The Story Behind "Water"

Our latest project really started almost 16 years ago, in the early spring of 2000: Mike Draper (RAYGUN founder) applied for a job at Des Moines' Cityview and Jennifer Wilson, then editor, hired him. Jennifer gave Mike a tour of the office, then she resigned before he started working day to day.

Lesson 1: writing has high turnover. 

But Mike and Jennifer reconnected around 2012, when RAYGUN carried Jennifer's acclaimed memoir, Running Away To Home

Since then, Jennifer has been part of the loose-knit group we kick around ideas with. And we've had all sorts of ideas. Some of them decent. Earlier this year she brought us a mostly-finished manuscript called Water

It is the fictional story of Freja Folsom, a reporter in Des Moines, who wants nothing to do with the environmental story she’s been assigned. But a man who illegally dropped a well into the city’s aquifer leads Freja to the passionate showdown between farmers, government workers, worried citizens, and the sexy head of the Water Works utility. Suddenly, the poisoned water of Iowa seems like the story that might save Freja’s life — and revive the spirit of the state she loves before it gives up and becomes Mississippi.

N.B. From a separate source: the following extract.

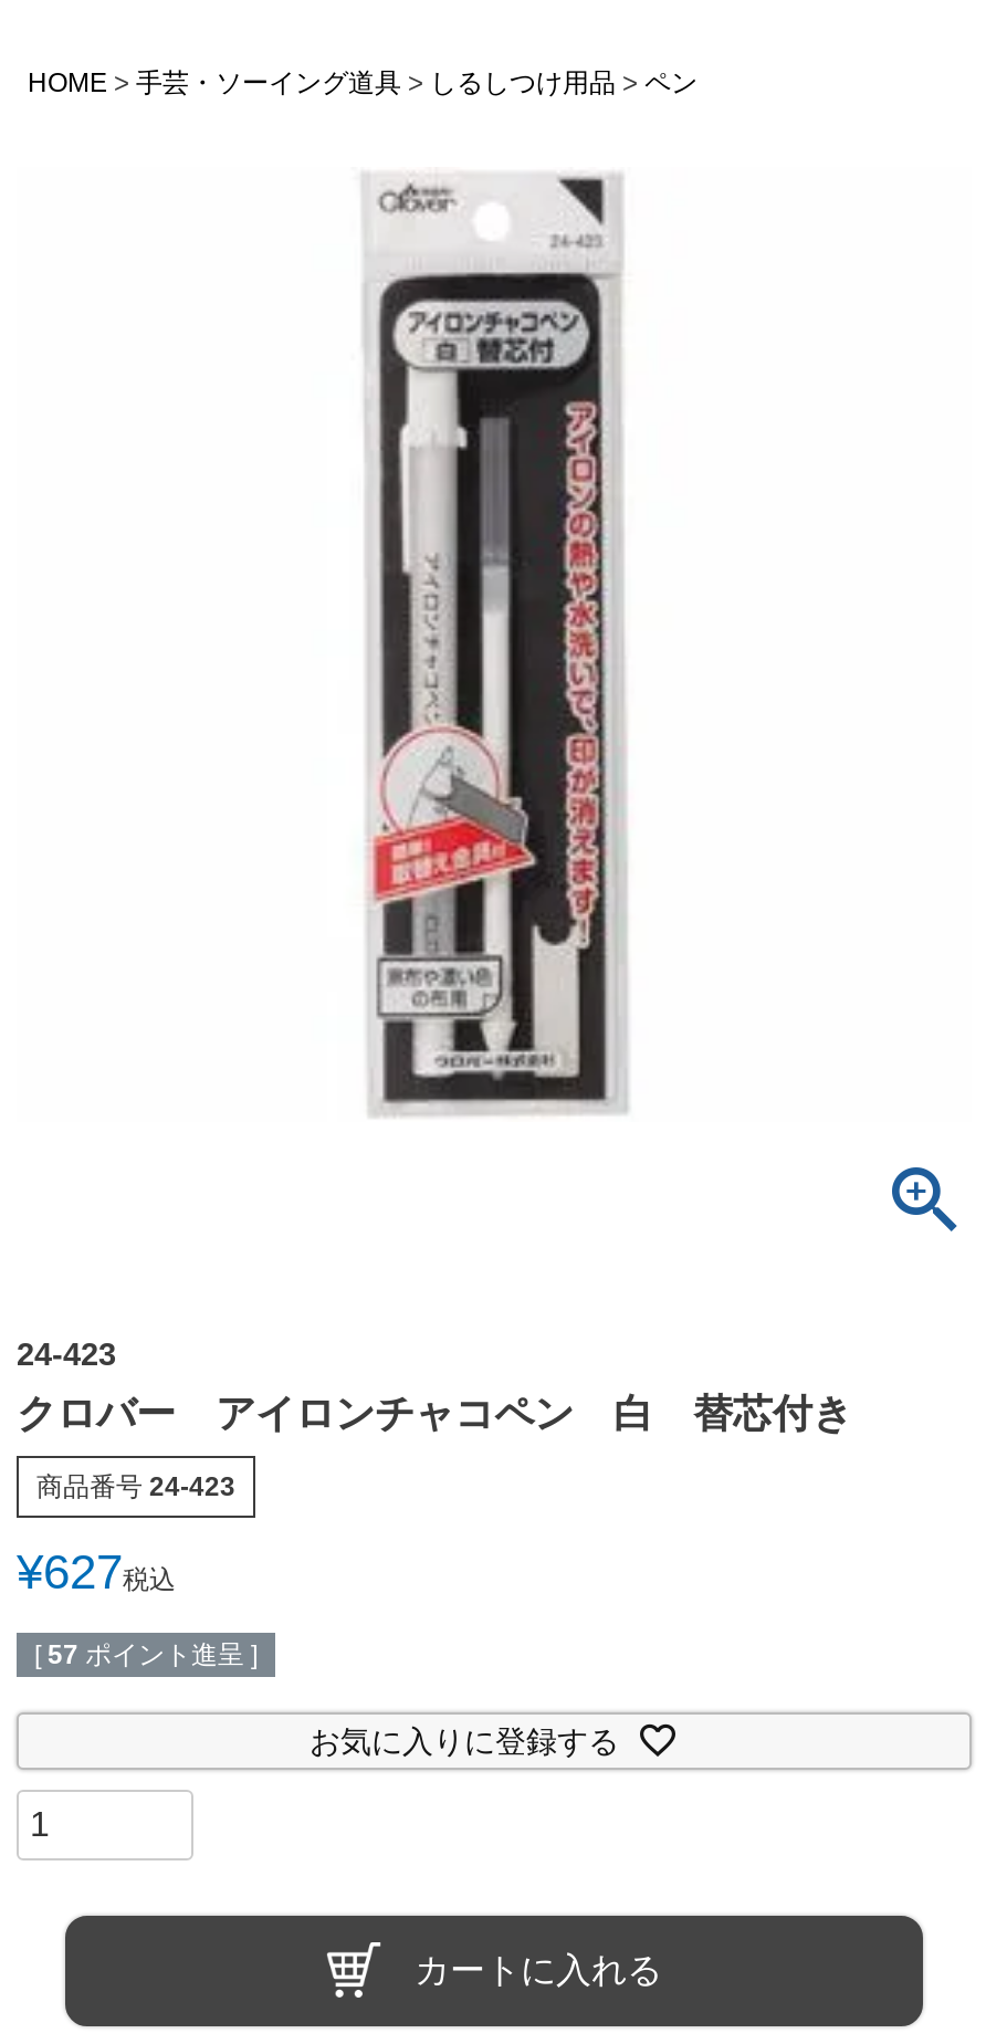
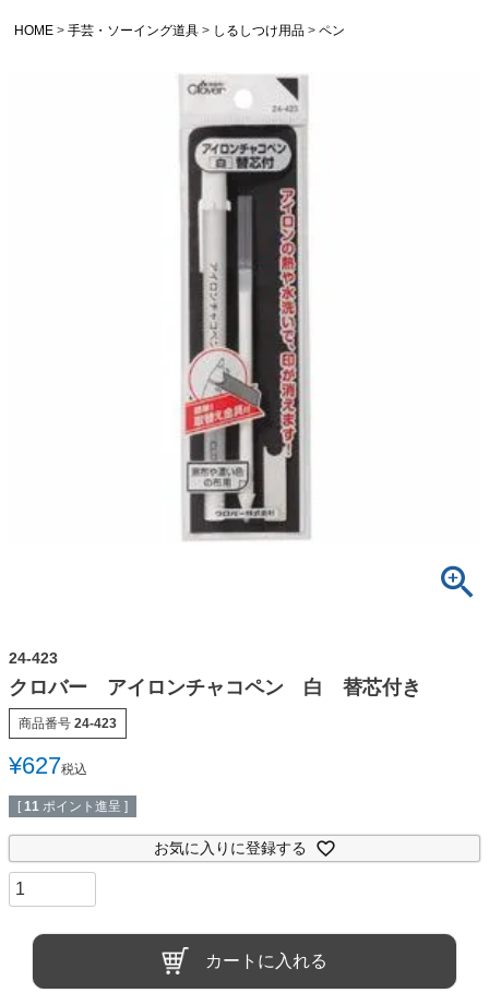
[34,1640,258,1671] [ 57 ポイント進呈 ] -> [17,798,128,814] [ 11 ポイント進呈 ]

Okay, so maybe it’s not that fictional.

Like a lot of what we've done at RAYGUN, this is a piece of art that's inspired and informed by the Midwestern landscape we inhabit. Nitrates! Politics! A fair amount of smut! We liked it. And when Jennifer asked what we thought about partnering with her to design, publish, and distribute the book, we said "Sure!" because we often make rash decisions before we've run the numbers and logistics. 

We've written our own books before and have not only designed them ourselves, but had them printed by union labor in Des Moines and then bound in Des Moines. We don't just want to comment on the Midwest, we want to grow the nuts and bolts of this God-favored region. This book will be 100% designed, printed, and bound in Des Moines. The paper even comes from Midwestern mills. 

For Water, Jennifer supplied the internal content, and we're supplying the "know how" to bring the project to life. 

We kicked around packaging ideas, design ideas, and the title may seem simple, but it took a lot of brainstorming to come up with something that really stuck. Here are some examples of titles we didn't go with:

In the end, we kept it simple! Water. It's a new experience for both of us. Well, the publishing collaboration part is new. She's a writer and we run a small company, so gambling with our personal financial life is nothing new! But we're pretty sure this one thing won't put either of us into the poor house. So what the hey!